Changes in LPS-induced expression of cytokines after knocking down N4BP3 in THP-1 cells. (A) Changes in N4BP3 protein expression after transfection of plasmids containing different knockdown N4BP3 sequences into THP-1 cells. (B–E) Changes in LPS-induced mRNA expression of TNFα (C), IL-6 (D), and IL-8 (E) after knocking down N4BP3 (B) in THP-1 cells. (F) Changes in LPS-induced protein expression of TNFα and IL-1β after knocking down N4BP3 in THP-1 cells. Statistical analysis using One-way ANOVA. * P < 0.05, representing a significant difference between the groups at either end of the horizontal line. Indicator “ns” representing no significant difference between the groups at either end of the horizontal line. The error bar represents the mean ± SD.

Figure 4

Changes in LPS-induced protein expression of signaling molecules after overexpressing N4BP3 in THP-1 cells. Changes in LPS-induced protein expression of TLR4, MyD88, IRAK1, IRAK4, TRAF6, p-TAK1, NEMO, IκBα, p-P65, p-ERK, p-JNK, and p-P38 after overexpressing N4BP3 in THP-1 cells. Statistical analysis using One-way ANOVA. *P < 0.05, representing a significant difference between the groups at either end of the horizontal line. Indicator “ns” representing no significant difference between the groups at either end of the horizontal line. The error bar represents the mean ± SD.

Figure 5

Expression of IκBα protein and p-P65 protein in colonic tissues of mice. (A) Expression of IκBα protein in colon tissues of negative control mice. (B) Expression of IκBα protein in colon tissues of N4BP3 knockdown mice. (C) Relative expression of IκBα protein in colon tissues of negative control mice and N4BP3 knockdown mice. (D) Expression of p-P65 protein in colon tissues of negative control mice. (E) Expression of p-P65 protein in colon tissues of N4BP3 knockdown mice. (F) Relative expression of p-P65 protein in colon tissues of negative control mice and N4BP3 knockdown mice. Statistical analysis using paired t-test. *P < 0.05, representing a significant difference between the data.

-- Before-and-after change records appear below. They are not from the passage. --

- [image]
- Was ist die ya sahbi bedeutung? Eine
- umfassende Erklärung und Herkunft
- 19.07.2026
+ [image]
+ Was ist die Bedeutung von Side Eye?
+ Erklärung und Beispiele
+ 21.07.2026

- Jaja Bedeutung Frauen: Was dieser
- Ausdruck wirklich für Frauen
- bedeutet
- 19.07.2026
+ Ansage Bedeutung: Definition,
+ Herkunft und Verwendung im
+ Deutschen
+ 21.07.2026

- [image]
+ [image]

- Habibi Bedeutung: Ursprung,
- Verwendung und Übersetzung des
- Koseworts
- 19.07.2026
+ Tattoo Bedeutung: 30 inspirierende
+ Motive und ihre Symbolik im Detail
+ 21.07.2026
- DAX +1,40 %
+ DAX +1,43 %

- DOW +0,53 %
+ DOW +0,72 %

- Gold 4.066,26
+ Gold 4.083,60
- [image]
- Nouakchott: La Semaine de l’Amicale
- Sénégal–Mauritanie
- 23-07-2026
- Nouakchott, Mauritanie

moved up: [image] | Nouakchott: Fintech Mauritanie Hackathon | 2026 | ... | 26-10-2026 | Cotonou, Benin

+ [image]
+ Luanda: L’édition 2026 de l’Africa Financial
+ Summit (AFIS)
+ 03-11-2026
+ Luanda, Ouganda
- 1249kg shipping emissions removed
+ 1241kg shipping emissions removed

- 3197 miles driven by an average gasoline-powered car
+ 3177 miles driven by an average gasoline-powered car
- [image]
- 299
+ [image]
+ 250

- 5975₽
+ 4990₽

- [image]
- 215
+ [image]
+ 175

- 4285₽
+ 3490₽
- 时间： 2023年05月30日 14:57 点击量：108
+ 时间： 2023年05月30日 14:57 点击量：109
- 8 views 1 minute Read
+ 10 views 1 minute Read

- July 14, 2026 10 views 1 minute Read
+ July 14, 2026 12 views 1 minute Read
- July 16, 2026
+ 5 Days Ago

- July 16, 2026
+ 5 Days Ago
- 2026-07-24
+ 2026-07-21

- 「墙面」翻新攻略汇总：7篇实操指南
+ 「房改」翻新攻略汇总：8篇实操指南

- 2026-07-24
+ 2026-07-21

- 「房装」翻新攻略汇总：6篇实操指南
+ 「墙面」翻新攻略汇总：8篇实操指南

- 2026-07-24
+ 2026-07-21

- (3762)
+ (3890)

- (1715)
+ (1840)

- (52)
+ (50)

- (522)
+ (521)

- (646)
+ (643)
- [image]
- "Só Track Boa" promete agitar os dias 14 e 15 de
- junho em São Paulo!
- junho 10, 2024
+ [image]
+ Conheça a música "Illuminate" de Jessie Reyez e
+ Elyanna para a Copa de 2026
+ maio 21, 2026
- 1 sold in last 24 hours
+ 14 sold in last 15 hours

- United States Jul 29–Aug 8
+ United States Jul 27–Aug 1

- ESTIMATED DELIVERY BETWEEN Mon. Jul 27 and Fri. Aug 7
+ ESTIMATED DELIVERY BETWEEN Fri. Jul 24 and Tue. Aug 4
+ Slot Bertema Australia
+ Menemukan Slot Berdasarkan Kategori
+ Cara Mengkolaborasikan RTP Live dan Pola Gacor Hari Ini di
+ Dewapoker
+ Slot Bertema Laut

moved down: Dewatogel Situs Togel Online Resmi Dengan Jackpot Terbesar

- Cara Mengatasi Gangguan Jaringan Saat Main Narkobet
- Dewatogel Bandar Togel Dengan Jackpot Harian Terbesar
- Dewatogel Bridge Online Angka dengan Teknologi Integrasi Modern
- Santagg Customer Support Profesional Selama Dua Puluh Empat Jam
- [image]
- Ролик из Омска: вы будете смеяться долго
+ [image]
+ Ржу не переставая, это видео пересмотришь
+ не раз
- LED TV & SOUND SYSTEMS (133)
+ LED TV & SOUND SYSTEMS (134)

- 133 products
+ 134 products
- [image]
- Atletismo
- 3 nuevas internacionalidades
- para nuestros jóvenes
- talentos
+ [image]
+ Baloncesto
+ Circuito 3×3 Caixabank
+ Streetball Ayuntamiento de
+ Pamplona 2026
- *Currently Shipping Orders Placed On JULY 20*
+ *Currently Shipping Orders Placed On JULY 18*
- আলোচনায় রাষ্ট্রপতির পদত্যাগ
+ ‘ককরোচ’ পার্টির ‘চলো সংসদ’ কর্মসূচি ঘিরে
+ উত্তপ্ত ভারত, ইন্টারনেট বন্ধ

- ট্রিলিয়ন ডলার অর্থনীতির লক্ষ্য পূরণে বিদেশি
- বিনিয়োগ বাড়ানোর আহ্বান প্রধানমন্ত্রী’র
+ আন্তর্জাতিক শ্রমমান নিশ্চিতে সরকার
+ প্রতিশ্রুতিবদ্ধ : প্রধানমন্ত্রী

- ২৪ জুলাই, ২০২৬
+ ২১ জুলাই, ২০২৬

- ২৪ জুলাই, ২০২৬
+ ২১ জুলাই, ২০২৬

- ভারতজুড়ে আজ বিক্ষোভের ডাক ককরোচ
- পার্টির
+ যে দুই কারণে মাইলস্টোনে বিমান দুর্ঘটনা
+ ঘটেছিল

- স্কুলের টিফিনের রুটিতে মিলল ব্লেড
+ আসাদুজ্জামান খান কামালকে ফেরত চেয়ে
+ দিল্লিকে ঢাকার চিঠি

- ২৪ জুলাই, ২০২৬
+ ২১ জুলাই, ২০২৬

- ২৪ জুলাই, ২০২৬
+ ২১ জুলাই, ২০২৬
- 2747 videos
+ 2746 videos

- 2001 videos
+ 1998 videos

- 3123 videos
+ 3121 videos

The error bar represents the mean ± SD.

Figure 6

Target protein and ubiquitination modification assays for N4BP3 interactions. (A and B) Expression of different proteins detected by immunoblotting after immunoprecipitating LPS-induced THP-1 cells overexpressing N4BP3 with the N4BP3 antibody (A) and the IκBα antibody (B). (C) Expression of different proteins detected by immunoblotting after immunoprecipitating LPS-induced control THP-1 cells and THP-1 cells overexpressing N4BP3 with the IκBα antibody.

Figure 7

Schematic diagram of the mechanism by which N4BP3 activates TLR4-NF-κB signaling. In inflammatory bowel disease, the activation of TLR4 in macrophages promotes the expression of N4BP3 via the NF-κB pathway. N4BP3 can further promote the ubiquitination of IκBα K48 linkages, facilitate the entry of NF-κB into the nucleus, and promote the production and release of cytokine. This figure was created with BioGDP.com.